● Instructions to follow
Copy each line from the listing below where the word "serif" shows up.

(Data in this exercise begins)

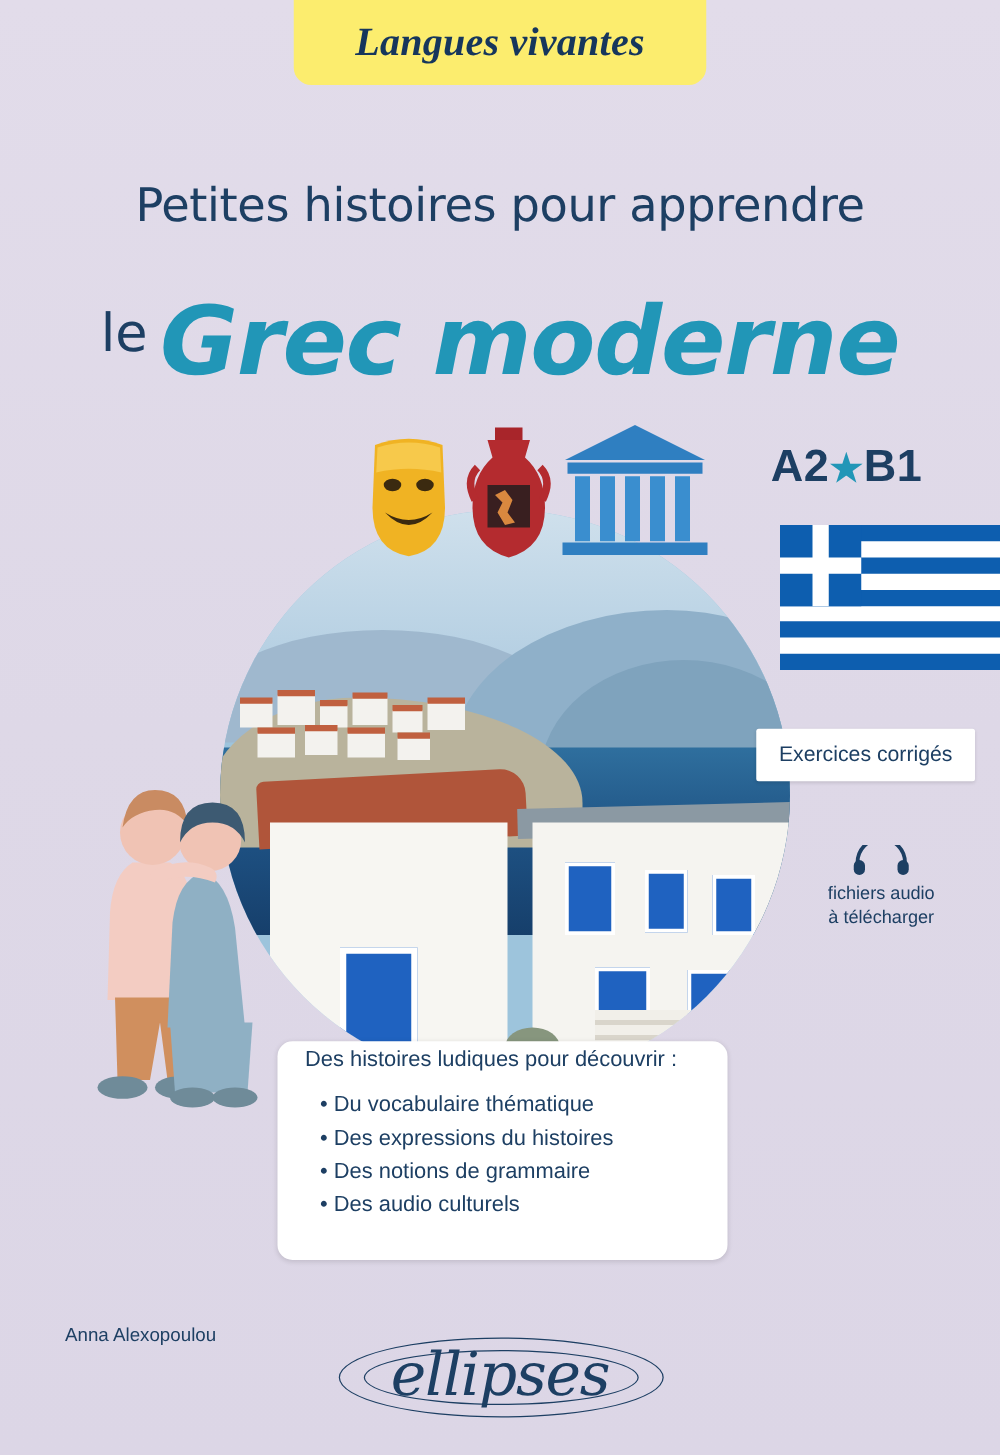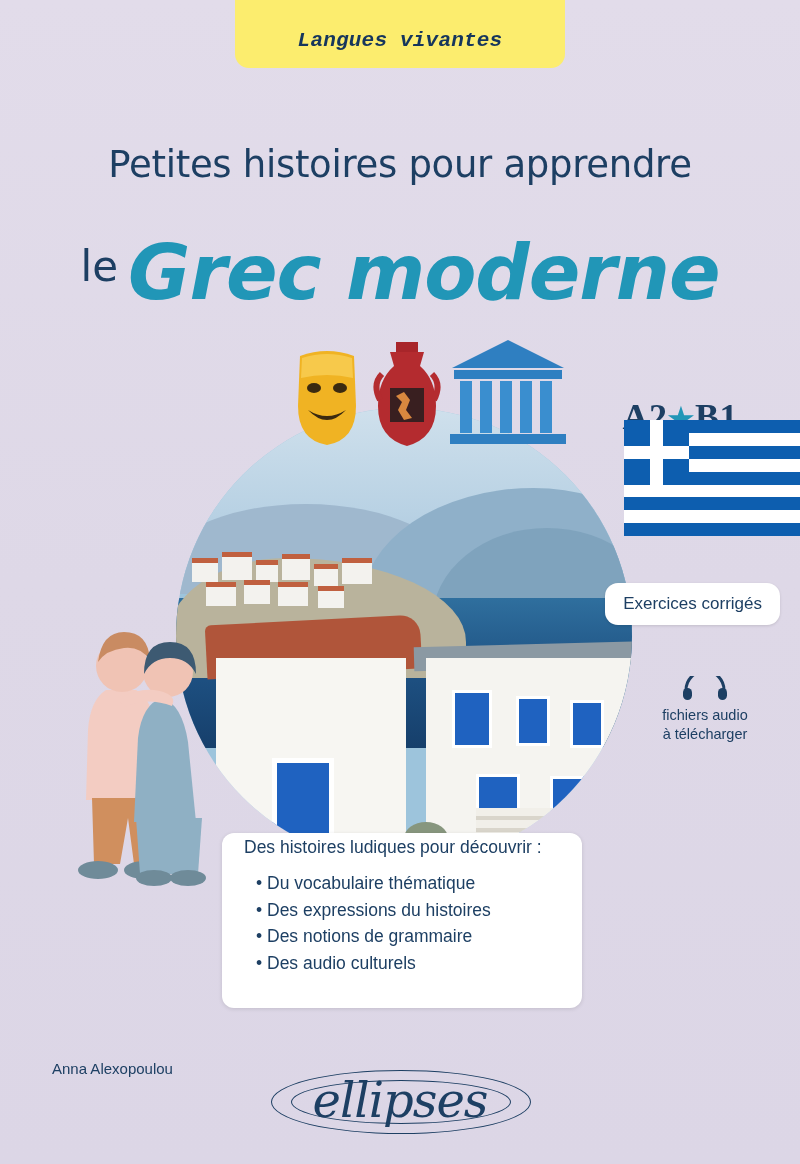--- a/index.html
+++ b/index.html
@@ -38,10 +38,10 @@
     box-sizing: border-box;
   }
   .banner-text {
-    font-family: Liberation Mono, monospace;
+    font-family: Liberation Serif, serif;
     font-style: italic;
     font-weight: bold;
-    font-size: 21px;
+    font-size: 32px;
     color: #16365c;
     letter-spacing: 0.2px;
   }

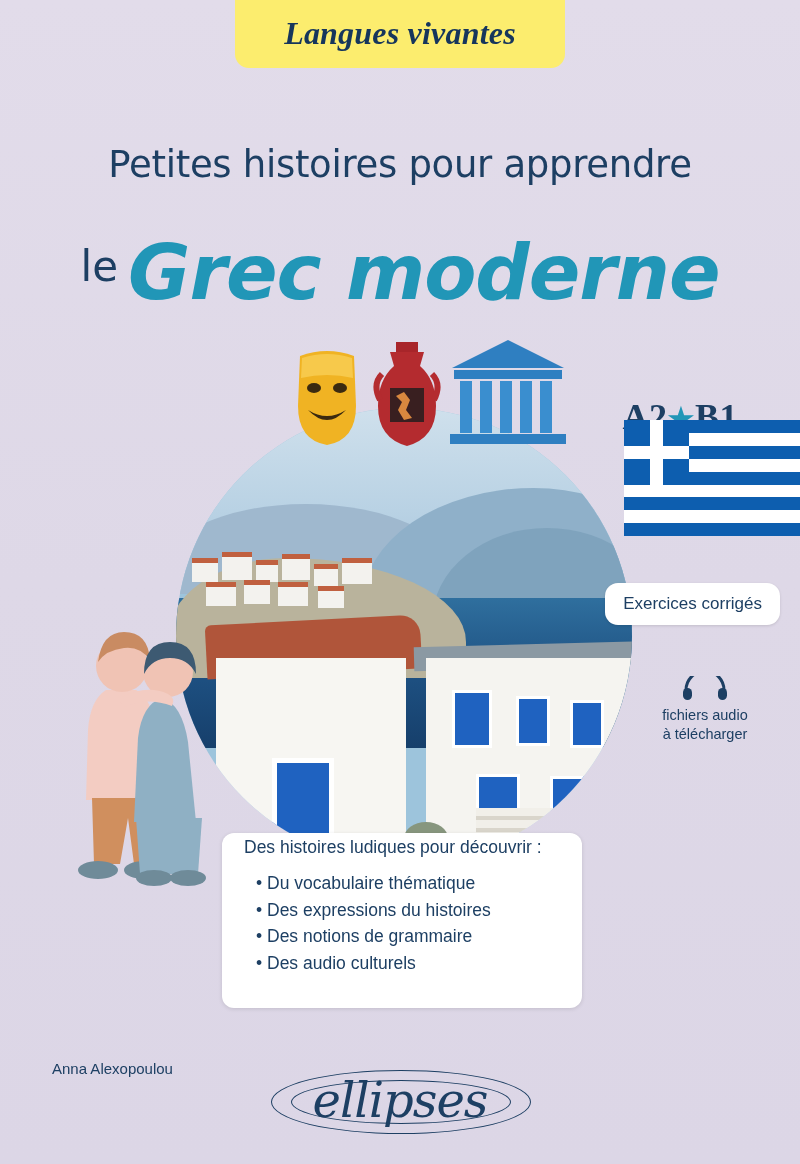--- a/index.html
+++ b/index.html
@@ -90,9 +90,8 @@
     font-size: 36px;
     font-weight: bold;
     color: #1d3f63;
-    font-family: Liberation Serif, serif;
+    font-family: Liberation Sans, sans-serif;
     letter-spacing: 0.5px;
-    margin-top: 44px;
   }
   .level .star { color: #2196b7; font-size: 30px; }
   .flag {

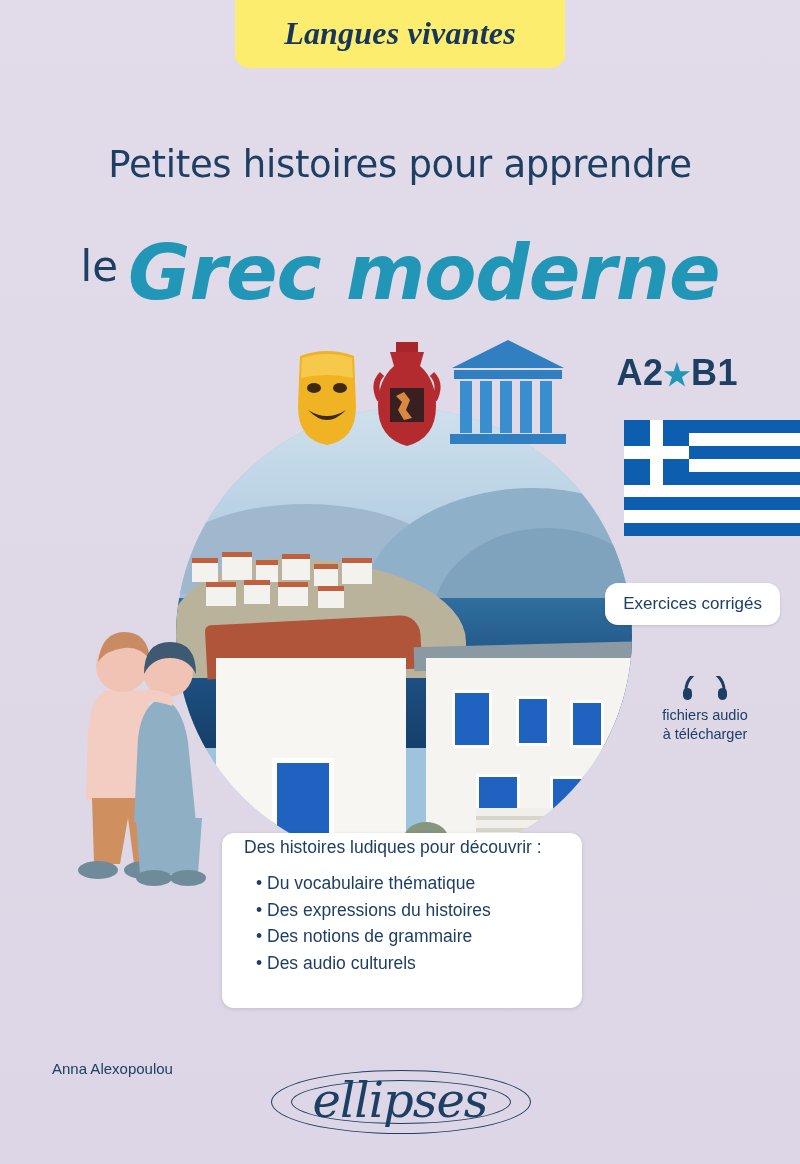--- a/index.html
+++ b/index.html
@@ -218,7 +218,7 @@
     right: 20px;
     top: 583px;
     background: #fff;
-    border-radius: 13px;
+    border-radius: 2px;
     padding: 11px 18px;
     font-size: 17px;
     color: #1d3f63;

(Data in this exercise ends)

● Response to this task
+    font-family: Liberation Serif, serif;
-    font-family: Liberation Serif, serif;
+    font-family: Liberation Sans, sans-serif;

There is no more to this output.